Dukungan Pemda pun, dalam hal ini Gubernur H Mardiyanto cukup besar, sehingga logis jika orang nomor satu di Jateng itu berharap terhadap kontingen Jateng nanti bisa memenuhi target meraih posisi tiga besar. Ini merupakan beban yang tidak ringan. Namun dengan persiapan yang baik, tidak menutup kemungkinan target itu bisa dipenuhi oleh KONI Jateng.
Dalam upaya meraih target itu, sejak Januari 2004 KONI Jateng mempersiapkan pemusatan latihan desentralisasi. Hal utama yang menurut saya perlu dicamkan dan dihayati oleh mereka yang diberi tanggung jawab untuk mengelola persiapan tim adalah bahwa yang mereka kelola adalah manusia (atlet), bukan barang atau komoditi yang bisa diolah, digarap, dibentuk hanya pada dimensi fisiknya saja.
Untuk memberi gambaran yang lebih nyata, saya ingin membagi pengalaman kepada para pembina olahraga di Jateng. Dalam dua kali kegiatan Olympic Solidarity yang pernah saya ikuti beberapa waktu yang lalu, saya mendapat kesempatan berdialog dengan pelatih asal Selandia Baru yang menangani tim sofbol putri Australia dalam Olimpiade Sydney, serta pelatih senam artistik putri untuk tim Prancis (maaf, saya tidak bisa mengingat kembali nama mereka).
Saya bertanya kepada mereka seputar apa yang sebenarnya mereka lakukan dan mereka garap dalam mempersiapkan tim. Meskipun dari negara dan cabang olahraga yang berbeda, namun secara garis besar mereka menuturkan cerita yang nyaris sama.
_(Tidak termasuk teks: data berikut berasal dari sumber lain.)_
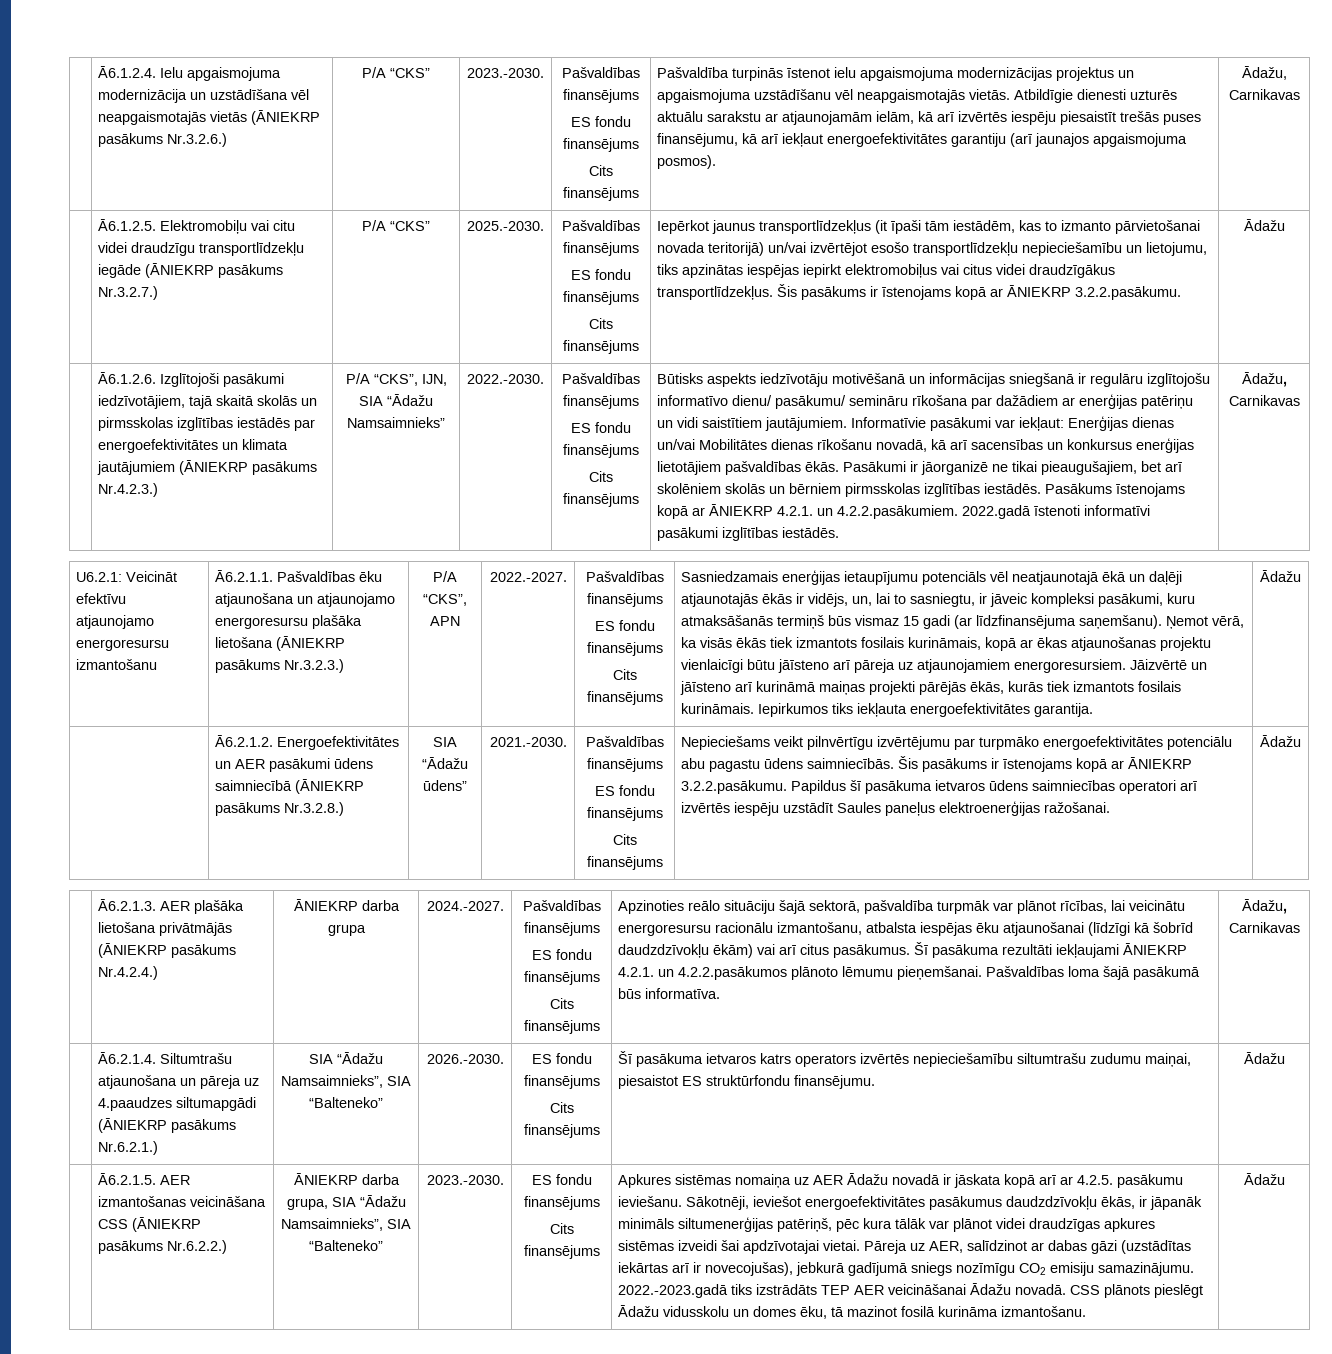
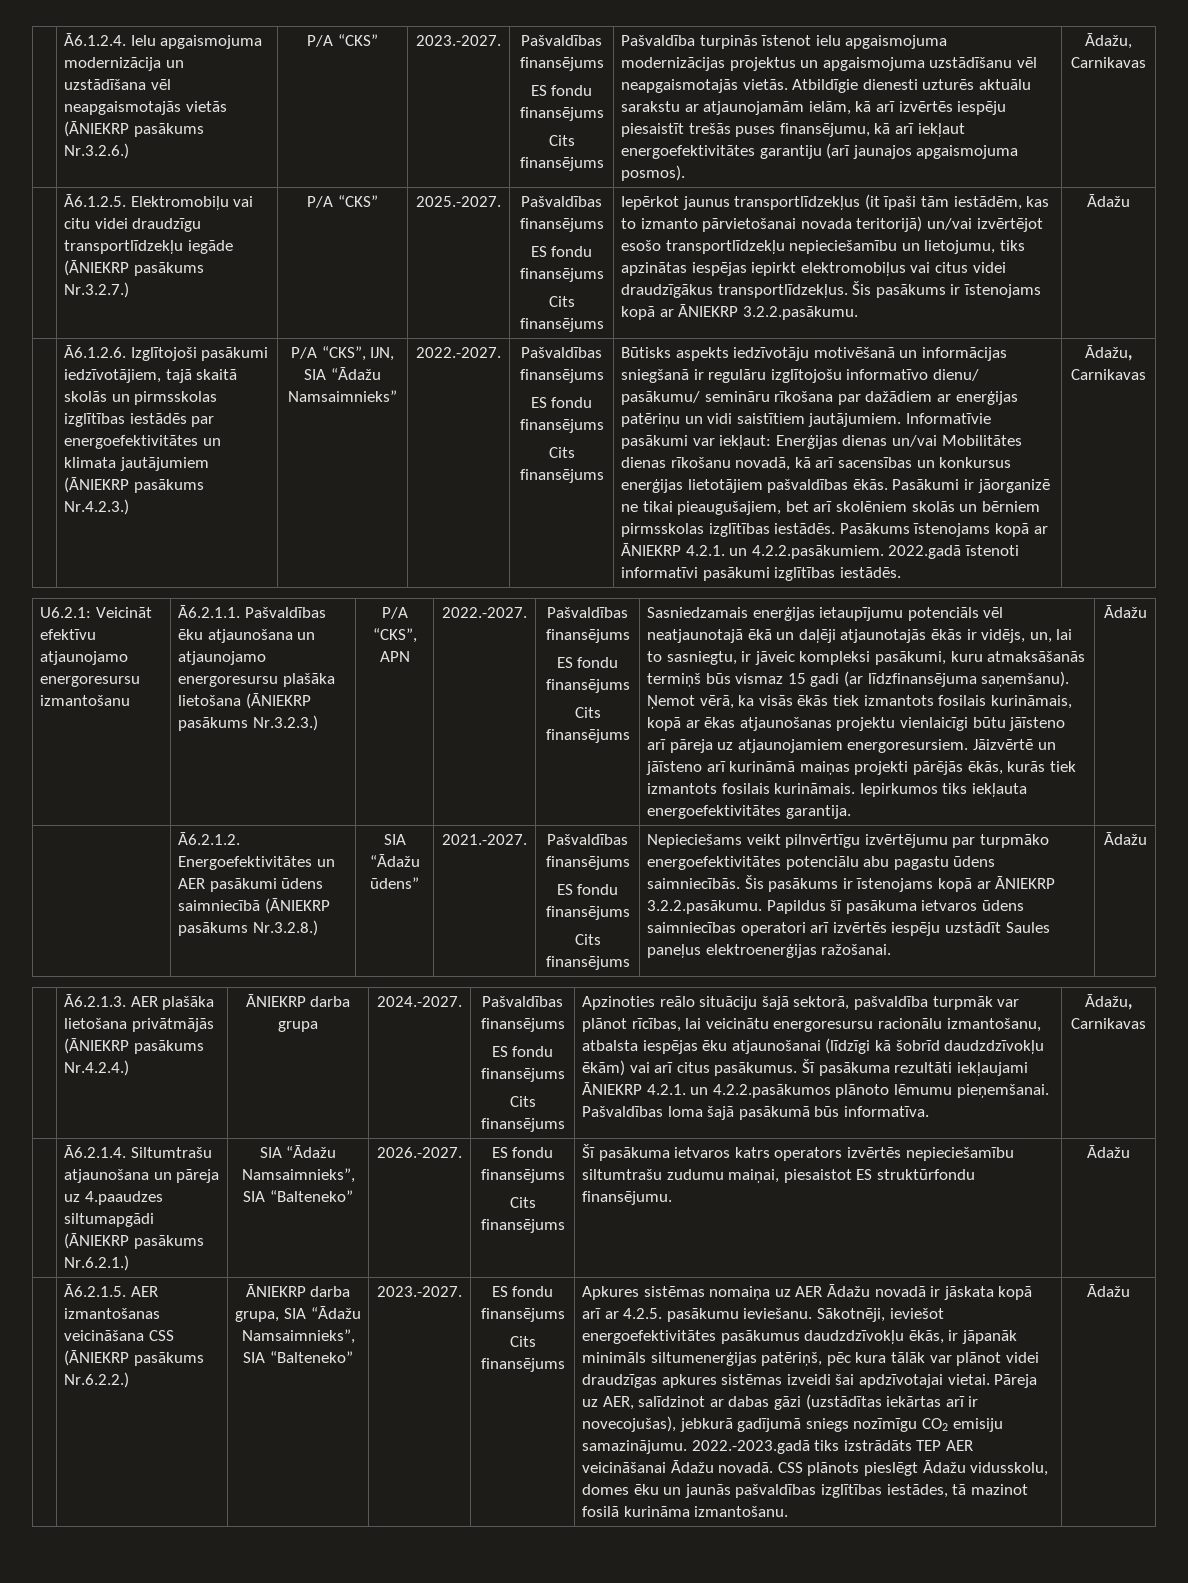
- P/A “CKS” | 2023.-2030.
+ P/A “CKS” | 2023.-2027.
- 2025.-2030.
+ 2025.-2027.
- P/A “CKS”, IJN, SIA “Ādažu Namsaimnieks” | 2022.-2030.
+ P/A “CKS”, IJN, SIA “Ādažu Namsaimnieks” | 2022.-2027.
- 2021.-2030.
+ 2021.-2027.
- | Ā6.2.1.4. Siltumtrašu atjaunošana un pāreja uz 4.paaudzes siltumapgādi (ĀNIEKRP pasākums Nr.6.2.1.) | SIA “Ādažu Namsaimnieks”, SIA “Balteneko” | 2026.-2030. | ES fondu finansējums
+ | Ā6.2.1.4. Siltumtrašu atjaunošana un pāreja uz 4.paaudzes siltumapgādi (ĀNIEKRP pasākums Nr.6.2.1.) | SIA “Ādažu Namsaimnieks”, SIA “Balteneko” | 2026.-2027. | ES fondu finansējums
- ĀNIEKRP darba grupa, SIA “Ādažu Namsaimnieks”, SIA “Balteneko” | 2023.-2030.
+ ĀNIEKRP darba grupa, SIA “Ādažu Namsaimnieks”, SIA “Balteneko” | 2023.-2027.
- CSS plānots pieslēgt Ādažu vidusskolu un domes ēku, tā mazinot fosilā kurināma izmantošanu.
+ CSS plānots pieslēgt Ādažu vidusskolu, domes ēku un jaunās pašvaldības izglītības iestādes, tā mazinot fosilā kurināma izmantošanu.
Sebagian dari penjelasan mereka memang membuat saya mengangguk-angguk sambil membatin bahwa sebenarnya yang mereka lakukan tidak beda jauh dengan apa yang dikerjakan teman-teman pelatih di Indonesia, karena mereka bercerita tentang program latihan fisik, teknik, taktik dengan segala pernak-perniknya.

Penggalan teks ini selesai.